ハバキ当て付近のクヌギの林を振り返って
近頃は散歩にも出掛けず、終日家の中にこもったまま過ごしている。相変わらず睡眠は9時間を超える日が多く、入浴も湯治気分で複数回入っている。
土曜日のDue Euthanasia、これは日本語にしにくい。二人安楽死、連れ添い安楽死、同伴型安楽死、心中型安楽死・・・、いっそデュオ安楽死ではどうか。ともかくこれについては、あれだけで済ますつもりはなかったが、ことがことだけに迂闊なことは言わぬほうがいいという声もどこかから聞こえてきた。
もう半世紀以上前に読んだ文庫本、確かツルゲーネフだったと思うが、自殺について、生から死への過程で肉体的苦痛を伴わなければ、人はもっと自死を選ぶだろうと書いてあった記憶がある。そうだろうな、というより、当然だと思った。
そこで「安楽」な死ということになる。長年連れ添った者同士が、重篤な病の進行により次第に人格崩壊する。それを避け、その前に充分に現状を考え、理解し、手を取り合って死ぬ、結構で幸福な最期と言えるではないか。

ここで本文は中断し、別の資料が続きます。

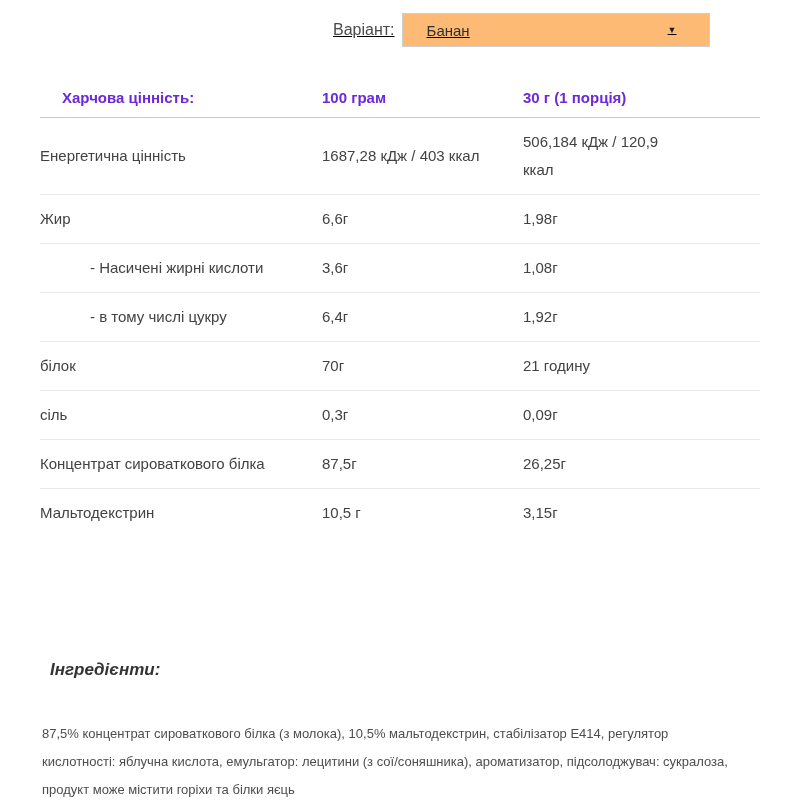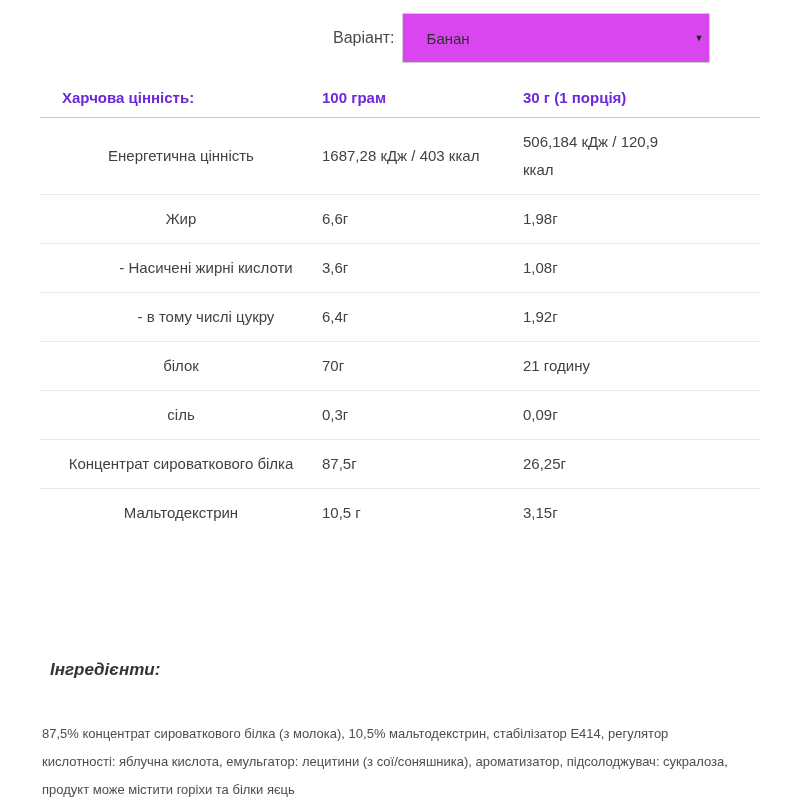--- a/index.html
+++ b/index.html
@@ -20,6 +20,7 @@
     left: 333px;
     display: flex;
     align-items: center;
+    text-decoration: underline;
   }
   .variant-label {
     font-size: 16px;

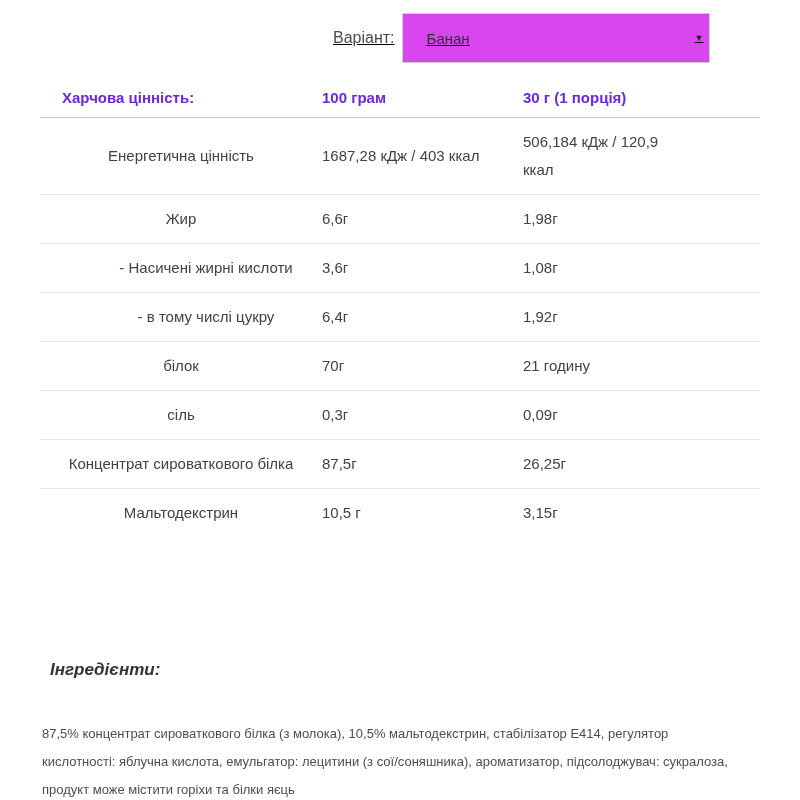--- a/index.html
+++ b/index.html
@@ -30,13 +30,13 @@
   }
   .variant-select {
     width: 308px;
-    height: 50px;
+    height: 34px;
     border: 1px solid #cfcfcf;
-    background: #d946ef;
+    background: #fdba74;
     display: flex;
     align-items: center;
     justify-content: space-between;
-    padding: 0 5px 0 24px;
+    padding: 0 32px 0 24px;
     cursor: pointer;
   }
   .variant-value { font-size: 15px; color: #2f2f2f; }

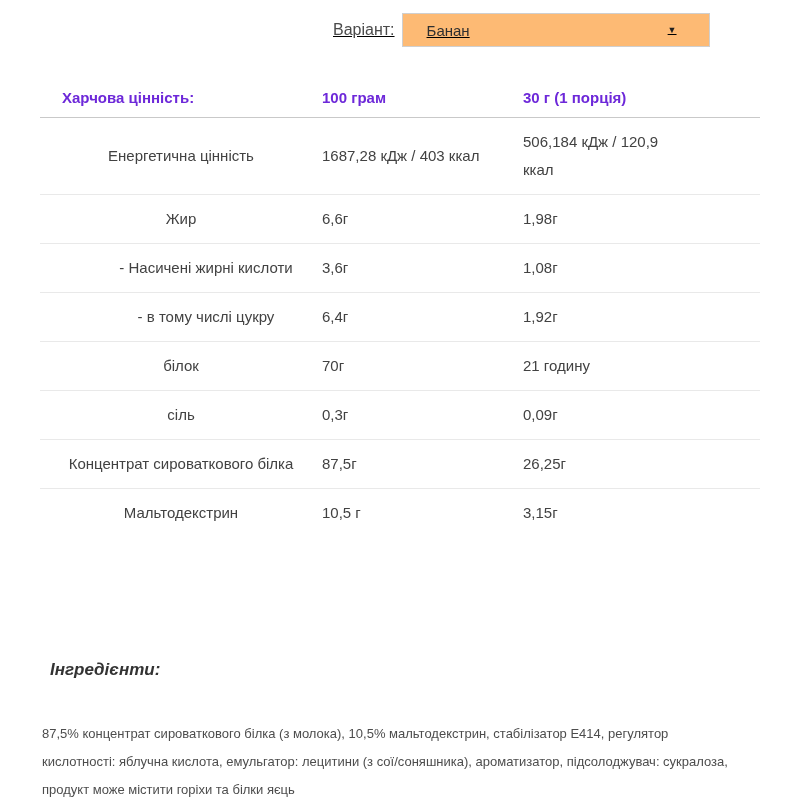--- a/index.html
+++ b/index.html
@@ -71,7 +71,7 @@
     vertical-align: middle;
   }
   table.nutrition tr:last-child td { border-bottom: none; }
-  td.c-label { padding-left: 22px; line-height: 28px; text-align: center; }
+  td.c-label { padding-left: 22px; line-height: 28px; }
   td.c-label.indent { padding-left: 50px; }
   td.c-val > span {
     display: inline-block;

そもそも自死について法令がいかように定めても、する時はする。それでもこの安楽死の場合には第三者、医師の手を借りるため必要な要件がある。例えば、二人どちらもが望み、同意していること。それを一人づつ別々に別の医師が確認する。回復の見込みのない病に二人とも罹っていること、苦痛の回避も大事な要件である。

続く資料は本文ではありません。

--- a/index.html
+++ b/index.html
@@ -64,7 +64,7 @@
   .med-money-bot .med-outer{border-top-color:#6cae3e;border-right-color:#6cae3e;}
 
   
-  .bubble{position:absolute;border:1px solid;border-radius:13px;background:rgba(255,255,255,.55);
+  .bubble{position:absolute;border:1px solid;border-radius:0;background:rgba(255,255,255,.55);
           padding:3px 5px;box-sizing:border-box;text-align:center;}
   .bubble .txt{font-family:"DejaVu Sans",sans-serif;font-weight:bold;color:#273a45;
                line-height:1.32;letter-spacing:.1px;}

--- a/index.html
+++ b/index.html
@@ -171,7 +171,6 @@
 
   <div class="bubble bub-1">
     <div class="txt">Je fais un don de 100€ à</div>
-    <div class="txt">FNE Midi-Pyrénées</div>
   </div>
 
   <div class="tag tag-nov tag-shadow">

こうした他国の制度、先例を、高齢化社会を迎え、宗教的縛りの比較的少ないわが国の国民が、よく検討し、研究してみることは必要だと思う。
500円の保険料値上げがどうしたこうしたと国会で論争するのもいいが、終末医療、それに費やさねばならない膨大な費用の観点からも、目をつむっていてはいけないと思う。もちろん、どんな状態であっても、生きたいと願う人の気持ちを尊重することが大前提、ではあるが。

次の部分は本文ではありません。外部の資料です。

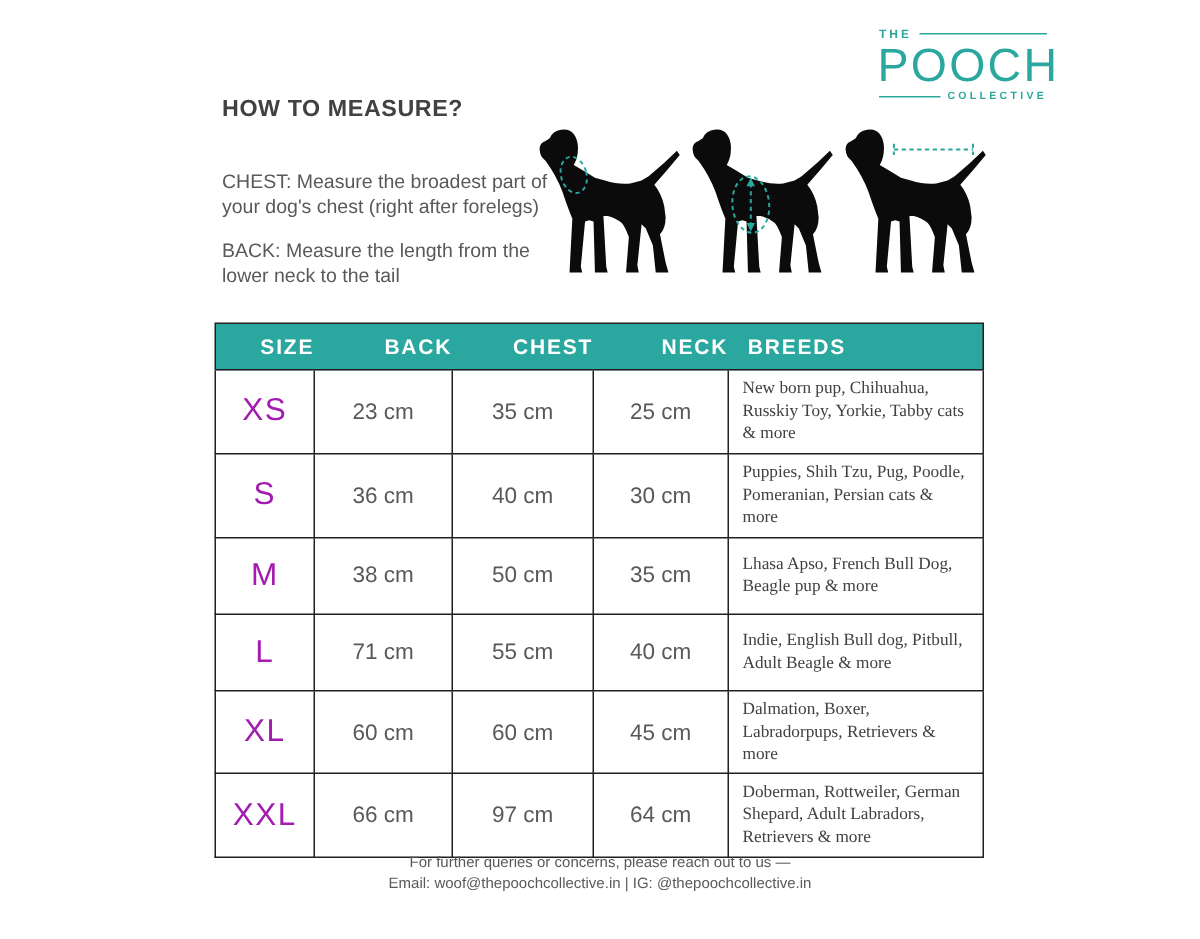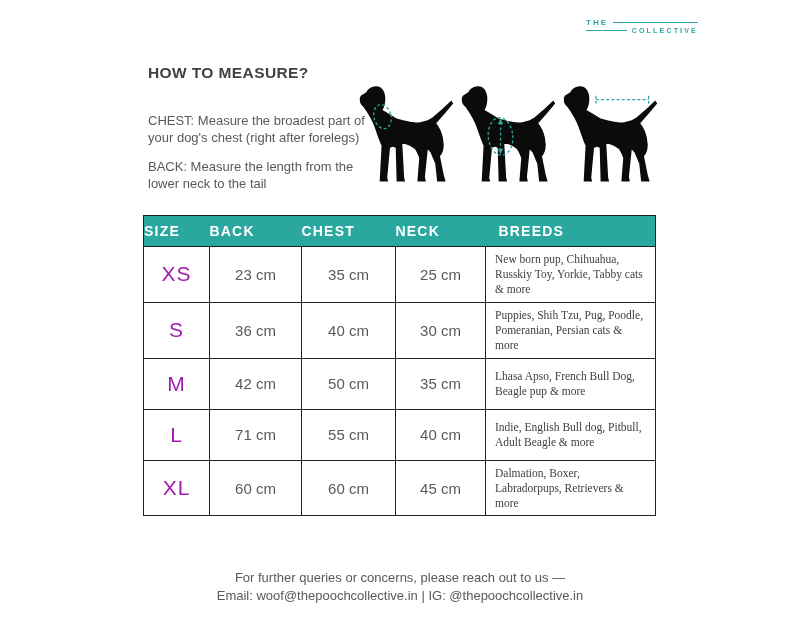--- a/index.html
+++ b/index.html
@@ -76,6 +76,7 @@
       <span>THE</span>
       <span class="logo-rule"></span>
     </div>
+    <div class="logo-name">POOCH</div>
     <div class="logo-bottom">
       <span class="logo-rule"></span>
       <span>COLLECTIVE</span>

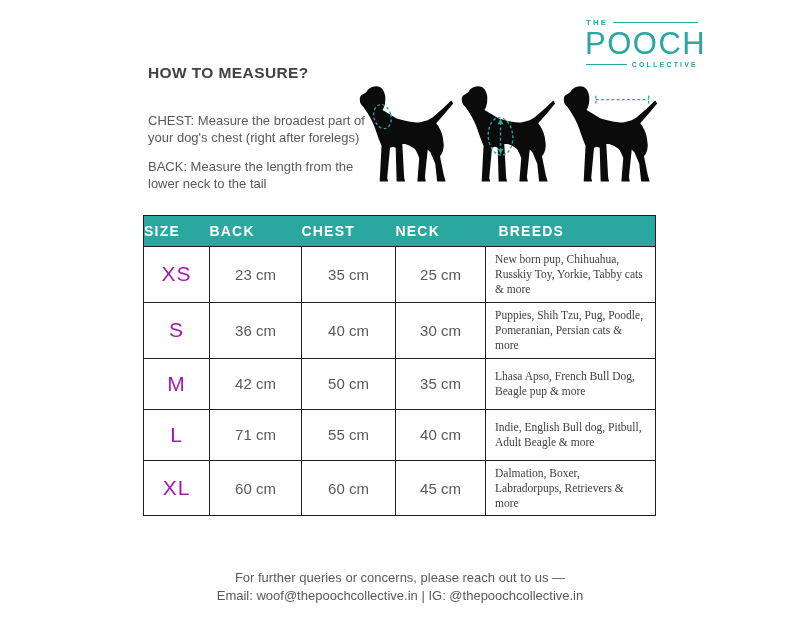--- a/index.html
+++ b/index.html
@@ -51,7 +51,7 @@
   .size-table th {
     background: #2aa79e; color: #ffffff;
     font-size: 14px; font-weight: bold; letter-spacing: 1.2px;
-    height: 31px; text-align: left;
+    height: 31px; text-align: right;
     border-top: 1px solid #231f20; border-bottom: 1px solid #231f20;
   }
   .size-table th.h-breeds { text-align: left; padding-left: 13px; }

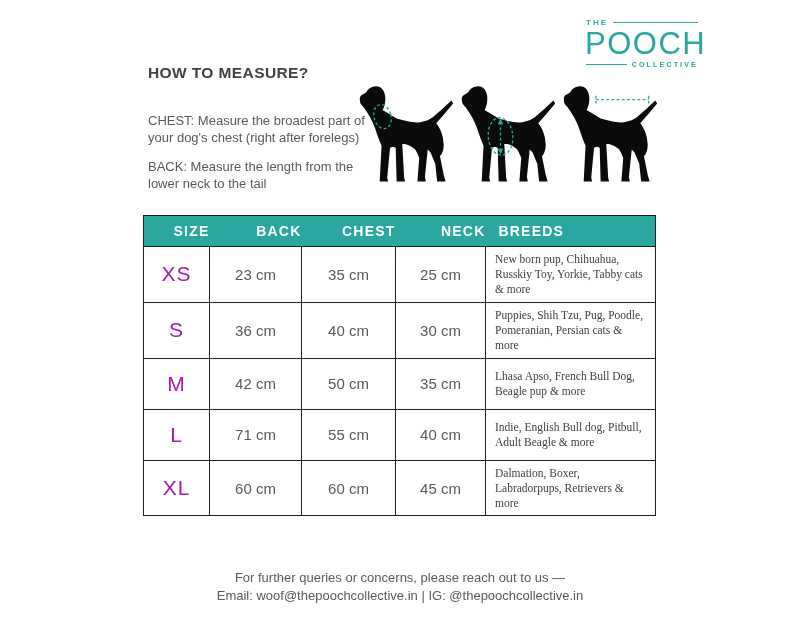--- a/index.html
+++ b/index.html
@@ -153,7 +153,7 @@
       </tr>
       <tr>
         <td class="size-cell">M</td>
-        <td class="cm-cell">42 cm</td>
+        <td class="cm-cell">38 cm</td>
         <td class="cm-cell">50 cm</td>
         <td class="cm-cell">35 cm</td>
         <td class="breeds-cell">Lhasa Apso, French Bull Dog, Beagle pup &amp; more</td>

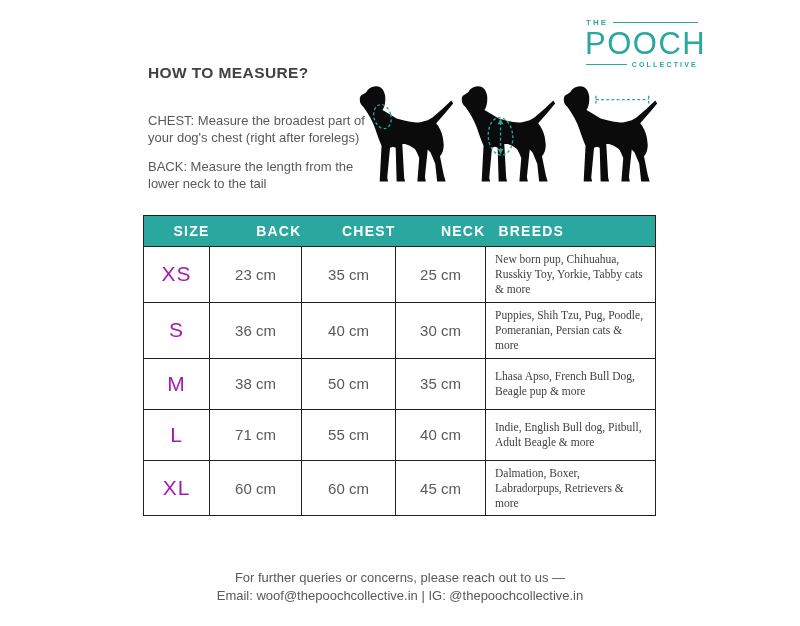--- a/index.html
+++ b/index.html
@@ -172,6 +172,13 @@
         <td class="cm-cell">45 cm</td>
         <td class="breeds-cell">Dalmation, Boxer, Labradorpups, Retrievers &amp; more</td>
       </tr>
+      <tr>
+        <td class="size-cell">XXL</td>
+        <td class="cm-cell">66 cm</td>
+        <td class="cm-cell">97 cm</td>
+        <td class="cm-cell">64 cm</td>
+        <td class="breeds-cell">Doberman, Rottweiler, German Shepard, Adult Labradors, Retrievers &amp; more</td>
+      </tr>
     </tbody>
   </table>
 

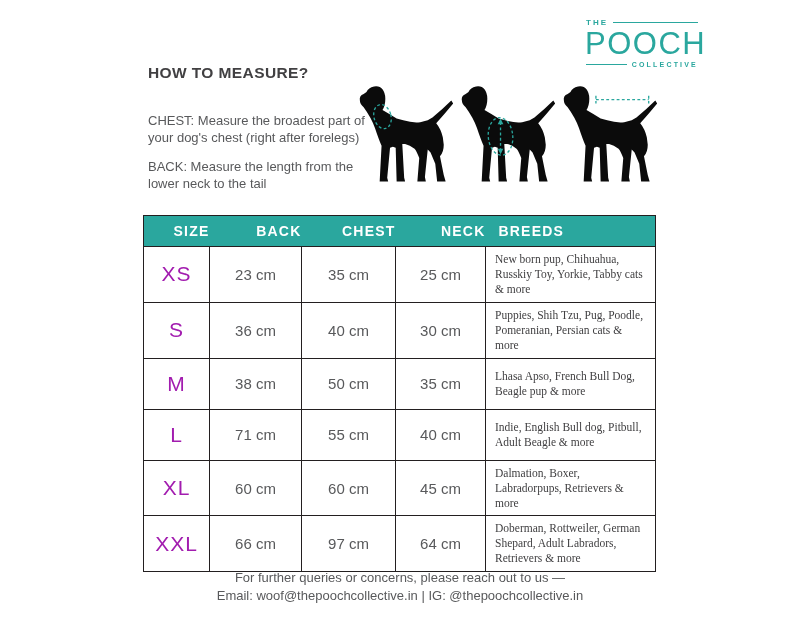--- a/index.html
+++ b/index.html
@@ -64,7 +64,7 @@
 
   
   .footer { position: absolute; left: 0; top: 569px; width: 800px;
-    text-align: center; font-size: 13px; color: #58595b; line-height: 1.35; }
+    text-align: center; font-size: 10px; color: #58595b; line-height: 1.35; }
 </style>
 </head>
 <body>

アメリカでは10州以上が安楽死を認めているし、スイスもそれができる。ベルギーもそうだ。さらにそれを一歩進めて、オランダのような安楽死(Due Euthanasia)の方法すらも実行されるようになった。当然、こんな終末への向かい方は誰でもがとはいかぬも、世界に拡大していくだろう。個人にとって生きるか死ぬかについては、最も根源的なそれぞれの権利である、と言って反論する人がいるだろうか。
生に尊厳があれば、死にも尊厳がある。穏やかな終局を誰もが迎えたいと思っている。
本日はこの辺で。きょうから題名を「春」にしました。